* **Task item**
Write the data below out exactly as it stands. Do not include the pictures.

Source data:

※

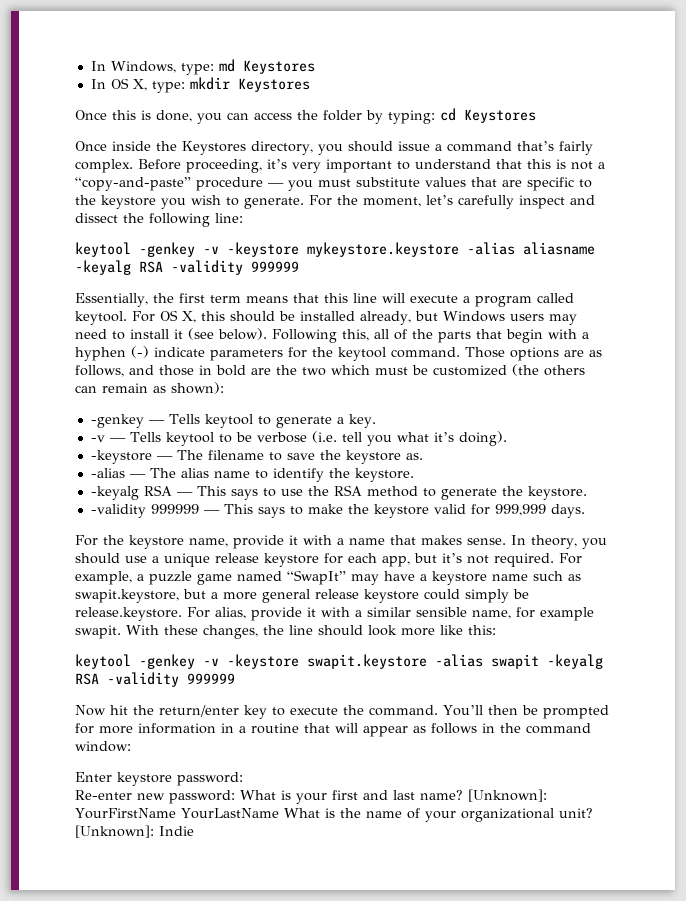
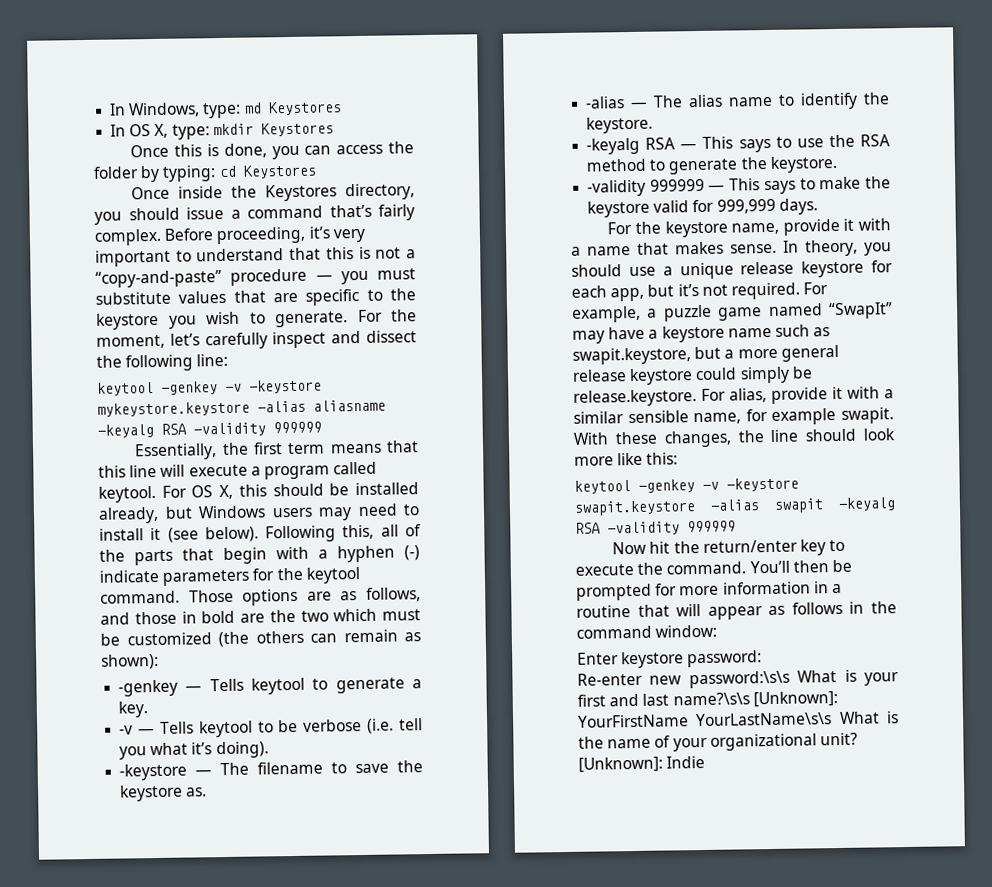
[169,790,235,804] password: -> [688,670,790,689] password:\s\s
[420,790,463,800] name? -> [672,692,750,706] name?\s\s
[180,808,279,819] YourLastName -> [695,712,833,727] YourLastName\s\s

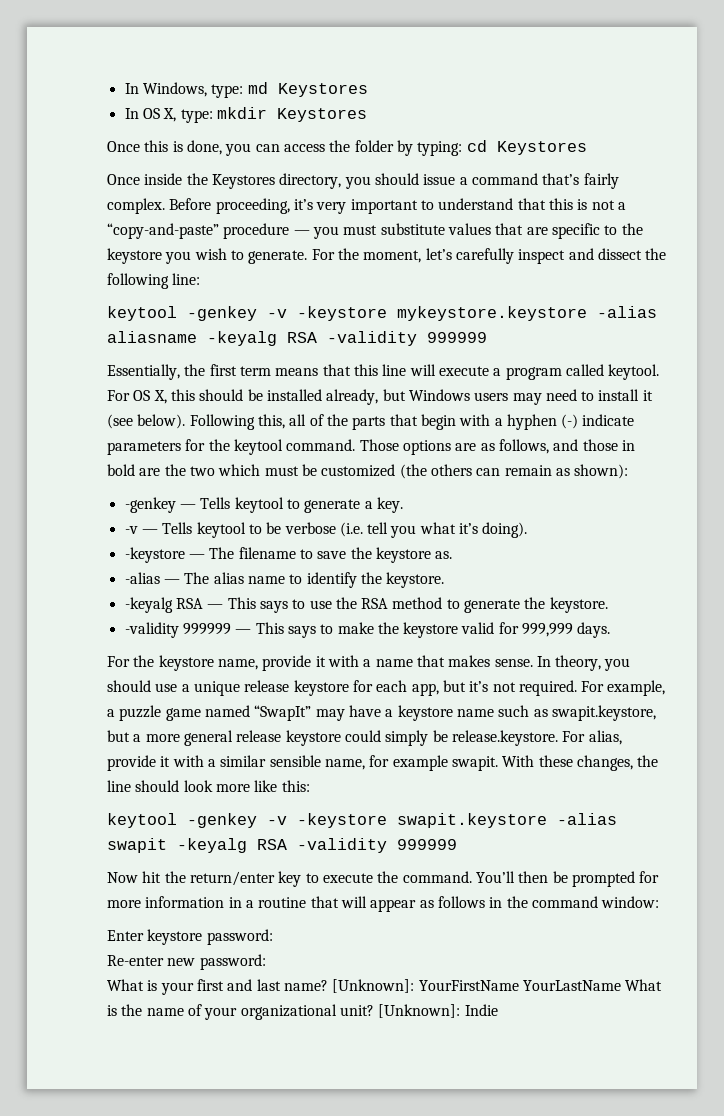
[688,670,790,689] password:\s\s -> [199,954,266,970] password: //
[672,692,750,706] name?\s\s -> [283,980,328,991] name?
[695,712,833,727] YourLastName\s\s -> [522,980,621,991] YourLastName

※

* **Output for this exercise**
[169,790,235,804] password: -> [688,670,790,689] password:\s\s
[420,790,463,800] name? -> [672,692,750,706] name?\s\s
[180,808,279,819] YourLastName -> [695,712,833,727] YourLastName\s\s

[688,670,790,689] password:\s\s -> [199,954,266,970] password: //
[672,692,750,706] name?\s\s -> [283,980,328,991] name?
[695,712,833,727] YourLastName\s\s -> [522,980,621,991] YourLastName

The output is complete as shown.